Today an article on teaching and managing difficult students popped up on my Facebook news feed. It was written by Amy Murray, an early childhood educator in Canada, and posted on her blog Miss Night’s Marbles. The post is an open letter to parents, concerned about ‘that’ kid in their child’s class – the ‘naughty’ child, the one who kicks and screams, the one parents are worried is preventing their child from getting the best education and proper level of attention from the teacher. I highly recommend reading the full article here.
As a nurse, this article resonated with me. As I read it, I couldn’t stop my mind from swapping teacher and student with nurse and patient. In nursing, we often have ‘that’ patient; the one who is confused or agitated, the one who yells or cries out, the one who takes up most of the nurse’s time. These patients can disturb others in the room, or even the rest of the ward, disrupting sleep, interrupting cares and causing stress and anxiety.
As nurses, we do our best to try and calm these patients. We investigate the causes of their behaviour. We look for unmet needs. We try to accommodate them in single rooms. We work with the medical team to decide if one-on-one nursing is required. We consult with specialists as to the best way to care for the patient and keep them safe. Unfortunately though, there is a limit as to what we can do.
A few months ago, I was caring for an older patient (let’s call her Jane) who was very agitated.

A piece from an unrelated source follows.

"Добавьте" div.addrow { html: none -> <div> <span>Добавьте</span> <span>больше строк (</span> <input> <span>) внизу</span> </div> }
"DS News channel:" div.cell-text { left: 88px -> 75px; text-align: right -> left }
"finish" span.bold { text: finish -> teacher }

She was confused, pulling at her IV lines and her continual crying out for her family had kept most of the ward awake the previous night. Jane was extremely unsteady on her feet, yet would keep wandering around the room unaided, and as such was at a very high risk of falling. There was no single room available and the medical team did not think she needed one-on-one care. As the team leader on the ward, I made the decision to move Jane to a room closer to the nurses’ station, to allow not only for closer observation, but also so we could hear any movements or disturbances easier.
Before moving Jane, I thought it best to let the other patients in that room know what was happening and my plans for Jane to join them. I was not prepared for what happened next. The other patients in the room hit the roof. They yelled and swore at me, telling me in no uncertain terms that Jane was not welcome and asking why they should have to ‘put up with her’. I apologised to them for the disruption and tried to calm them down, going through why it was necessary to move Jane for her safety, offering to find them ear-plugs to help them sleep, explaining that her family had agreed to stay with Jane until she fell asleep that night. They weren’t interested.
Their replies ranged from ‘just knock her out with some drugs’ to ‘I’m not going to stay here and put up with this’. Again, I apologised and clarified that restraints, both physical and chemical, can do more harm than good and as such are a last resort only. I explained the suitable single room was occupied by an infectious patient, limiting my options. I agreed that it was not the best situation, but that I had to work within the limits of the system. I assured them that I would do my best to keep Jane calm and to minimise disturbances. Again, they weren’t interested.
At a loss as to what else I could say, I simply resorted to the line “there but by the grace of god go I” and yes took them all on a bit of an emotional guilt trip, posing the questions “What if Jane was your mum or your nan? How would you feel if she was treated this way?” Begrudgingly, after this talk, they accepted Jane coming into the room.
What I couldn’t say to them was that Jane had dementia that was complicated by an acute delirium. I couldn’t tell them that Jane had only just moved into a high care residential facility, and she was struggling to adjust to this change. I couldn’t tell them that Jane’s family were emotionally exhausted from watching their mother slowly fade away and the despair they felt knowing she was calling out for them to come and get her.
Situations like Jane’s happen often, but as nurses, we are bound by law and our professional codes to protect the privacy of our patients. This means that I cannot share with you why patients might act a certain way. I cannot tell you the young man had a traumatic brain injury and this has affected his behaviour. I cannot tell you that the woman in the bed next to you is an IV drug user with a history of alcohol abuse, and her agitation is due to withdrawal. I cannot tell you that the old man who constantly yells out swear words, had a stroke three years ago, before which his family says he never swore once. I cannot tell you the patient who just threw the water jug at the window comes from a residential mental health facility. While I know if I did tell you this information, you may be more understanding and forgiving of ‘that’ patient, I will keep it to myself, just as I do your information.
Nurses recognise that these are not ideal environments for rest and recovery, and please know that we all too well understand your frustrations, but we must work within the constraints of our healthcare system. A lot of patience and a little understanding from other patients, and their families, make the job a lot easier.
As for Jane, once again I wasn’t prepared for what happened. The other three patients in the room, all middle-aged men, took Jane under their wing. They kind of adopted her; looking out for her, buzzing for the nurses when they were worried she was uncomfortable, and helping her when she needed little things. One patient would often sit by her bed, pretending to be the son she kept calling out for, holding her hand and saying ‘don’t worry mum, I’m here’. I’m not sure those men will ever truly know how much they helped Jane over the next few days, or the how grateful Jane’s family were for how they made Jane feel safe and secure. I know that I will never forget the kindness they showed to ‘that’ patient.